Autor: Zuzana Řezáčová Lukášková, zveřejněno 11. 7. 2015
Teach your children how colors are created and what they can capture! Let's play and explore the world.
All children love to create something and they all also have the talent for it. They are extremely committed and creative. Small children are not afraid to try new things, because they are not afraid of making mistakes. That is what we, adults teach them to do later on. But does not this kill all the young artists, creative designers, and determined inventors? Art classes importance-wise, stand at the very bottomin our educational system. It is a supplementary activity in which we get to evaluate the levels of children's technique. But there is also another way!
Mandala is a space for creative self-discovery, for game, and communication with the outside world. It can also be a place of cooperation and learning new things. Every child is curious by nature.
The primary colors; yellow, blue, and red are present in all the known color shades. By mixing these three basic colors, just like room painters do, you will get black or anthracite. By mixing them one by one, putting together only two of them, you will get the secondary colors. Bringing together the primary and secondary colors results in white (white light).
For practical introduction to these rules let children use temperas (yellow, blue, red) to paint three of the six designated circular sector. Each of the primary colors should also be applied into the neighboring sector, where then two of the basic colors meet. This is where children create the secondary colors (green, orange, purple). By putting this disk (the Newton disk) on a mixer and bringing it into high spin, you will see white (milky) color emerging.

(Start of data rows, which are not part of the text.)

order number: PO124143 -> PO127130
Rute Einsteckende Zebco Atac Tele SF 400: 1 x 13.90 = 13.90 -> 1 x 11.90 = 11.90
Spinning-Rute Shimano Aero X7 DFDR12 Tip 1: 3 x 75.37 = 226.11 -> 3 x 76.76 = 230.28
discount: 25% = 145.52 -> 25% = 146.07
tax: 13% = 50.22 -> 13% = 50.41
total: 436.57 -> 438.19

Colors and shapes can capture any feeling or emotion, including individual sensory perceptions we try to minimize. If we for example, want to taste something, we close the eyes and try to minimize all the sounds or tactile stimuli, so that we can fully concentrate on the experience of taste (see the photo gallery: 1. salty, 2. bitter, 3. sweet, 4. sour). You then assign colors and shapes to this experience. You can capture not only tastes - sweet, salty, bitter, and sour (with your eyes closed), but smells (using scented oils applied on a piece of paper or cotton wool), sounds, and tactile sensations. Pfaff recommends in his book Techniky léčení barvami (Fontána,2009) sensory orange eating, using all your senses - looking at, touching, smelling, and tasting, which you can all easily interpret trough colors and shapes.

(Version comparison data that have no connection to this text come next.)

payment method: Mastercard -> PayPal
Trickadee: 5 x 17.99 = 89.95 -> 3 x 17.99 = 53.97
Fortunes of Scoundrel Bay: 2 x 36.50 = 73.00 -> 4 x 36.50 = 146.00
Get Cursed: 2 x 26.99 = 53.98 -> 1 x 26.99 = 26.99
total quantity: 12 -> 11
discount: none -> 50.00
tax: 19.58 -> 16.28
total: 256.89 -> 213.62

For this exercise you can use a blank paper, individual mandalas or especially designed pre-made mandalas, which are divided into five parts (see the photo gallery). There is a space for capturing up to four perceptions in each section (visual perception is due to its generally predominant use excluded in this exercise). The space in the middle of the mandala serves for capturing your current bodily experience, which is the last step towards creating a mandala of a feeling.